**Description of the task:**
An exact transcript is required of the lines below, from the one containing "top: 383px ->" through the very last; leave every picture out of it.

[Collection entries]
========
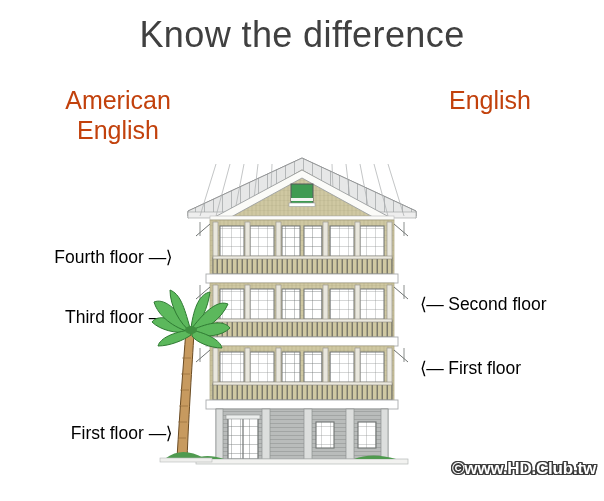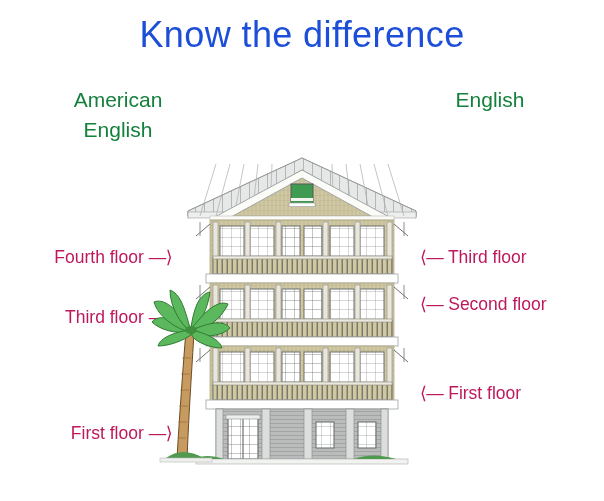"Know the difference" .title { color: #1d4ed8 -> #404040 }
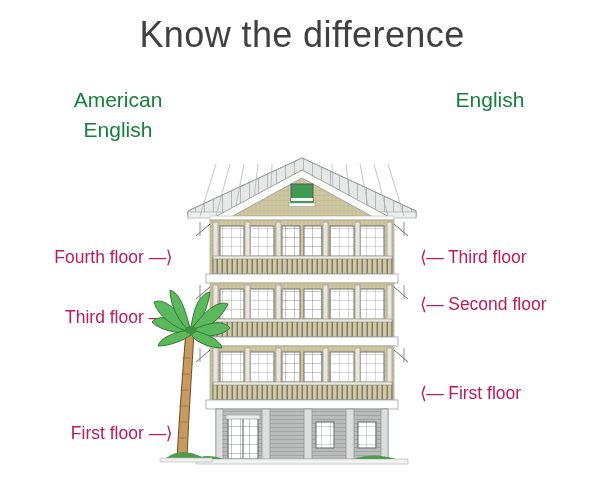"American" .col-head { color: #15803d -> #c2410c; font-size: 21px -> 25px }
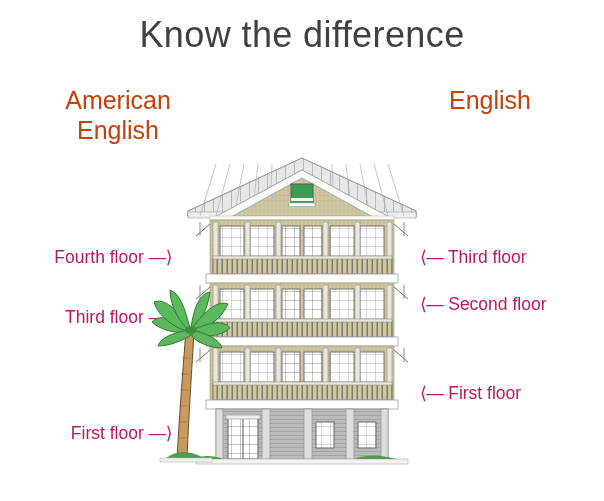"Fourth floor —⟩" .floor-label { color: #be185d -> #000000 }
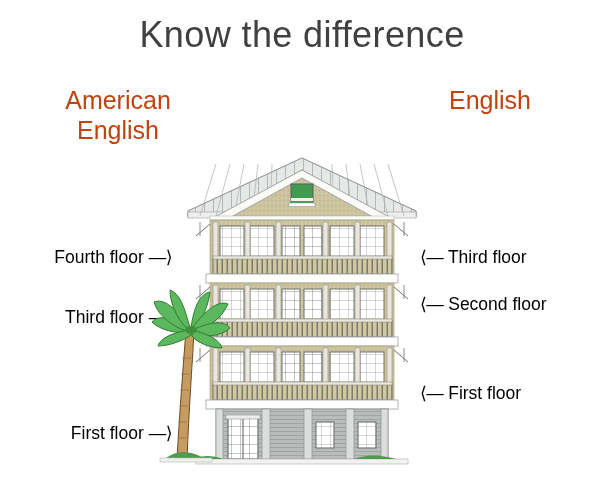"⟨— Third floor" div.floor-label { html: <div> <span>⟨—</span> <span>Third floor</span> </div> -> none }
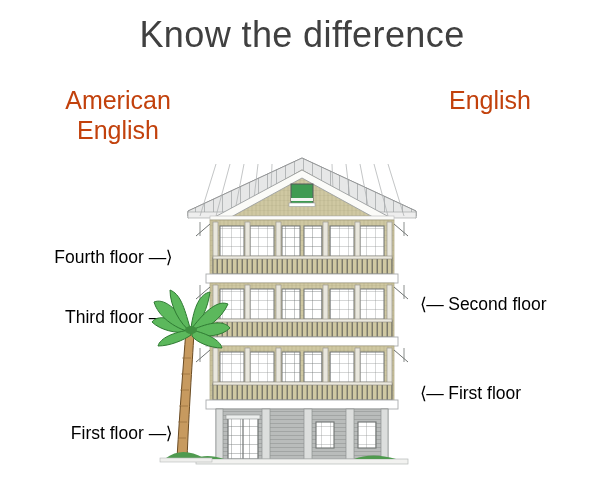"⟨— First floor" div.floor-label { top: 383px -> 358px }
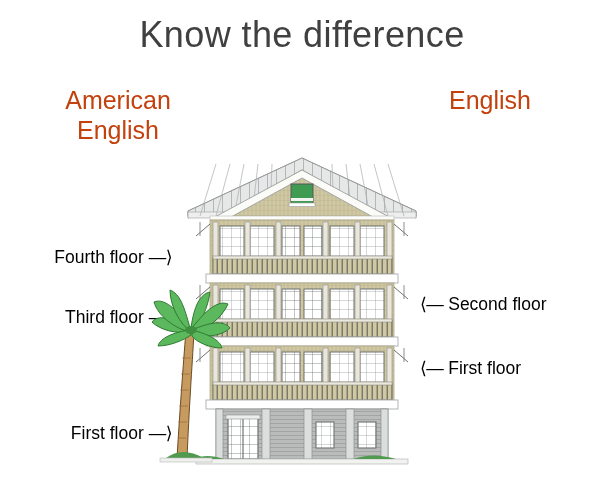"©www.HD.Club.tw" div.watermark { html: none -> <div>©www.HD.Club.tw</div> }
========
**Solved exercise:**
"⟨— First floor" div.floor-label { top: 383px -> 358px }
"©www.HD.Club.tw" div.watermark { html: none -> <div>©www.HD.Club.tw</div> }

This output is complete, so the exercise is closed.